With ClimbTime Yoga, "you can do a gentle practice that is still vigorous. And an advanced yogi could come in here and get a really good workout by approaching the asanas (or sequences) differently."

"It's important as a human being to have that feeling of ... doing something you never thought you could do," she added. "It opens up your eyes in a way you can't believe. The confidence you get from doing a really strong physical practice, it teaches you. It reassures you in other parts of your life."

And parents can be role models for their children when they challenge themselves and take risks.

In classes with newborns, an emphasis is on creating a supportive, relaxing environment for moms.

"As much as having a baby is so exciting, it's also deadly exhausting and stressful," said Ms. New. "The first five classes are about really de-stressing the mothers, making them feel supported, in a place where they can talk about things."

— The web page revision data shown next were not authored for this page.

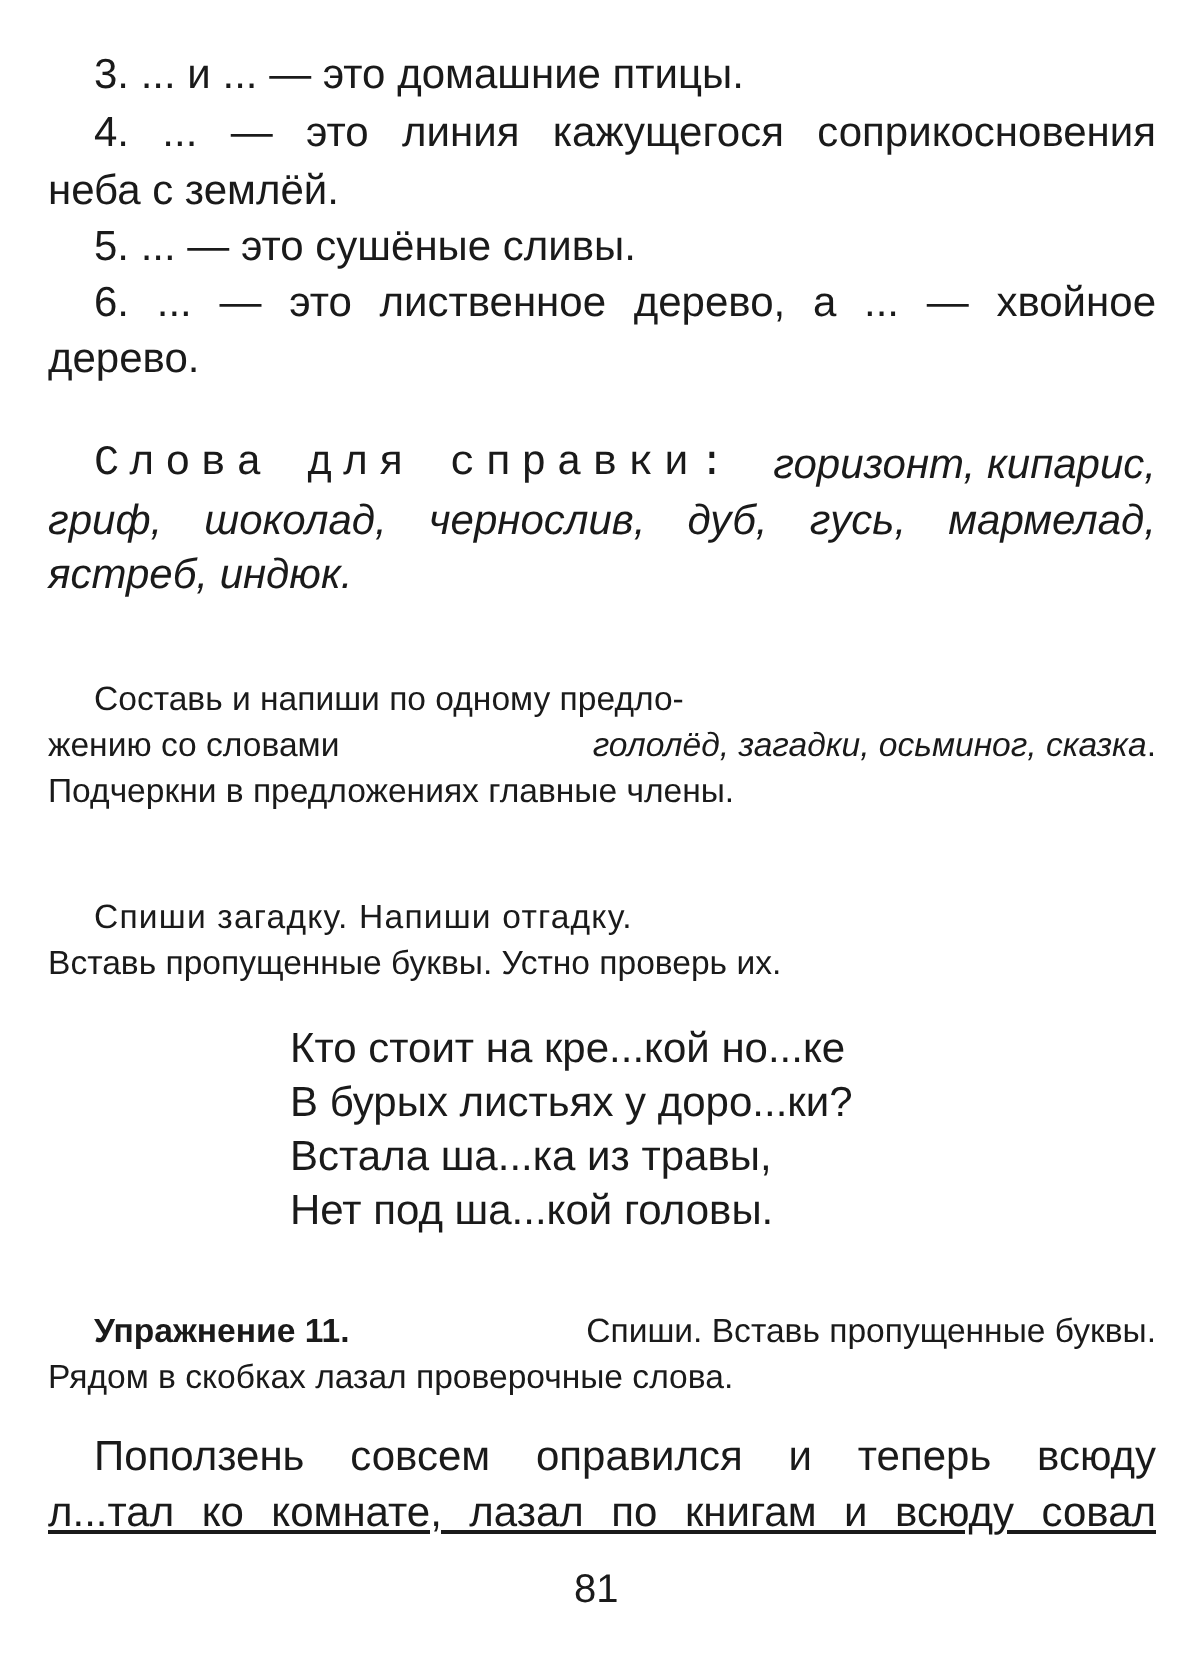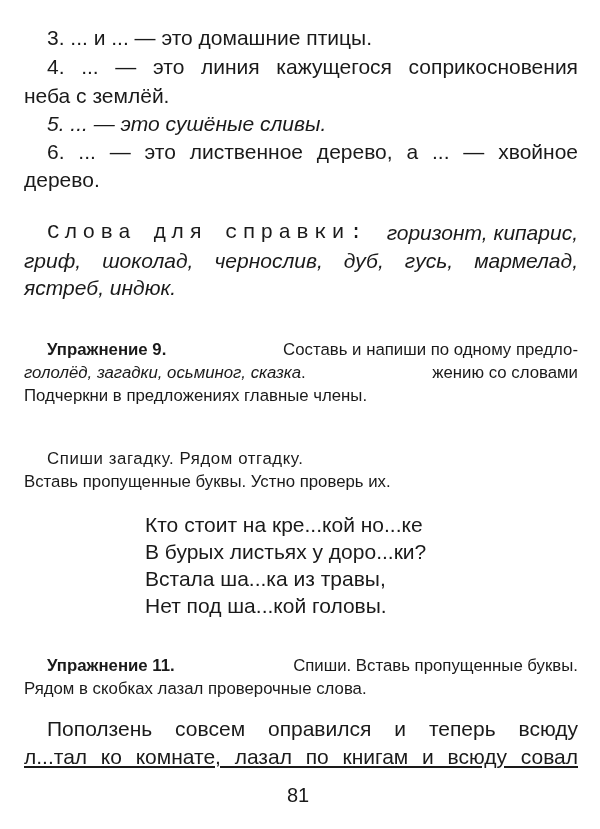--- a/index.html
+++ b/index.html
@@ -24,7 +24,7 @@
   <div class="line big i1" style="top:26px;">3. ... и ... — это домашние птицы.</div>
   <div class="line big i1 just" style="top:55px; width:531px;">4. ... — это линия кажущегося соприкосновения</div>
   <div class="line big" style="top:84px;">неба с землёй.</div>
-  <div class="line big i1" style="top:112px;font-style:italic;">5. ... — это сушёные сливы.</div>
+  <div class="line big i1" style="top:112px;">5. ... — это сушёные сливы.</div>
   <div class="line big i1 just" style="top:140px; width:531px;">6. ... — это лиственное дерево, а ... — хвойное</div>
   <div class="line big" style="top:168px;">дерево.</div>
 

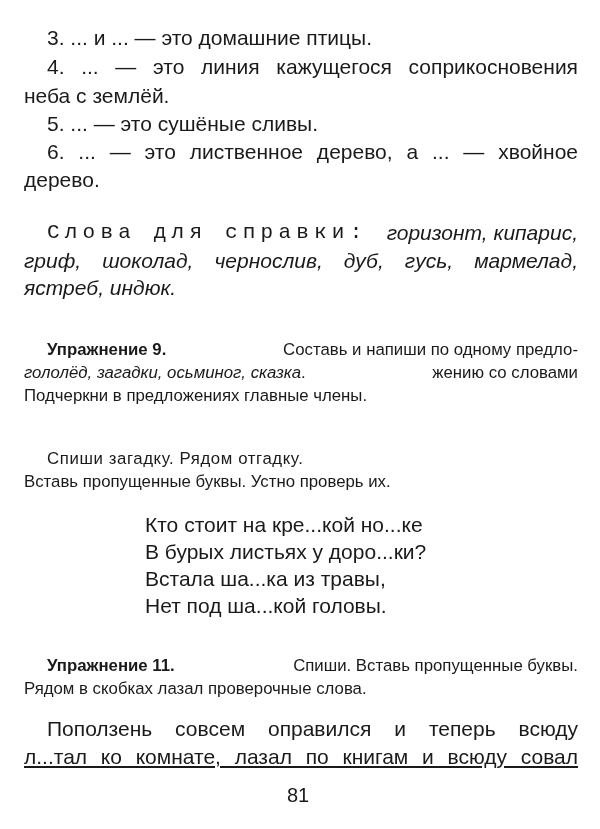--- a/index.html
+++ b/index.html
@@ -36,7 +36,6 @@
   <div class="line big it" style="top:276px;">ястреб, индюк.</div>
 
   <div class="line small i1" style="top:340px; width:531px; display:flex; justify-content:space-between;">
-    <span class="b">Упражнение 9.</span>
     <span>Составь и напиши по одному предло-</span>
   </div>
   <div class="line small" style="top:363px; width:554px; display:flex; justify-content:space-between;">

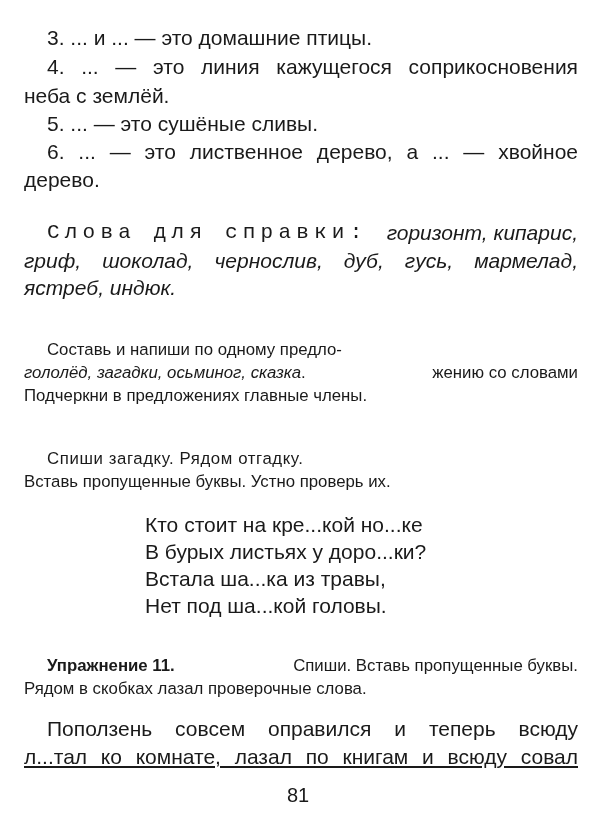--- a/index.html
+++ b/index.html
@@ -39,8 +39,8 @@
     <span>Составь и напиши по одному предло-</span>
   </div>
   <div class="line small" style="top:363px; width:554px; display:flex; justify-content:space-between;">
+    <span>жению со словами</span>
     <span><span class="it">гололёд, загадки, осьминог, сказка</span><span>.</span></span>
-    <span>жению со словами</span>
   </div>
   <div class="line small" style="top:386px;">Подчеркни в предложениях главные члены.</div>
 

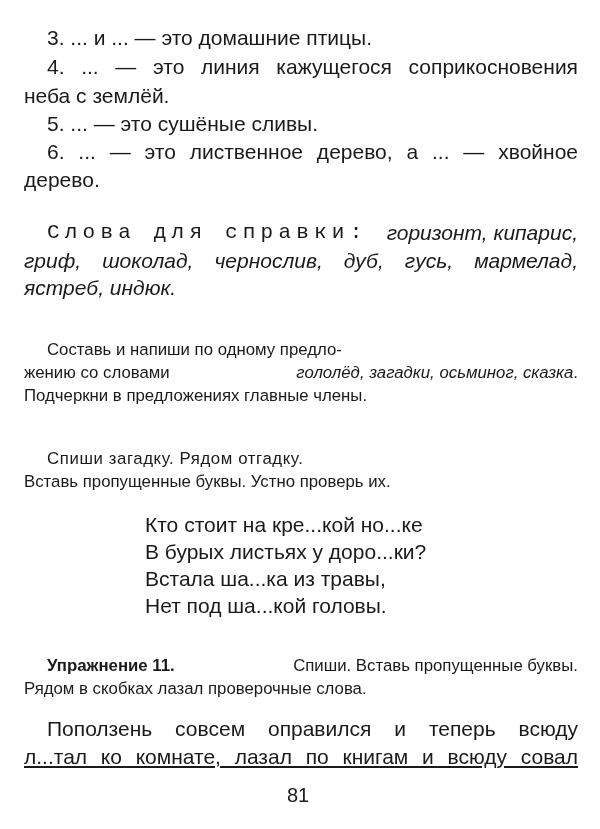--- a/index.html
+++ b/index.html
@@ -45,7 +45,7 @@
   <div class="line small" style="top:386px;">Подчеркни в предложениях главные члены.</div>
 
   <div class="line small i1" style="top:449px; width:531px; display:flex; justify-content:space-between;">
-    <span style="letter-spacing:0.6px;">Спиши загадку. Рядом отгадку.</span>
+    <span style="letter-spacing:0.6px;">Спиши загадку. Напиши отгадку.</span>
   </div>
   <div class="line small" style="top:472px;">Вставь пропущенные буквы. Устно проверь их.</div>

They learn that they don't have to show up exactly on time and that it's OK if their kids are "screaming and gassy."

With the toddlers and older kids, "there's a lot of free play," said the instructor. "You watch how they're playing and what they're playing, and you create the games or sequences from them. What you see in front of you is what they're ready to work on."

One day, for example, some triplets started running around, jumping and sliding on the exercise balls. She showed the boys how to roll off the balls and fall in a safe way, while their parents guided them.

There's a sense of community in the classes, as adults take turns keeping an eye on each other's children. The teacher might swoop in and soothe a crying baby, as his mother works on a pose.

And throughout the classes, Ms. New weaves in songs that she wrote, which she teaches to participants and encourages them to sing. They range from earnest songs about respecting and loving life on the planet to silly ditties about how fun it is to tickle.

"Squeeze me, rock me, roll me," goes the song "Climb on Me." "Lift me to the sky/Every day I'm climbing higher/ With you by my side."

" 'Cause I love you, love you,/ love you, oooh yes I do.

"Oh, I love you, love you, love you,/ Child, and I know you love me too./ Climb on me."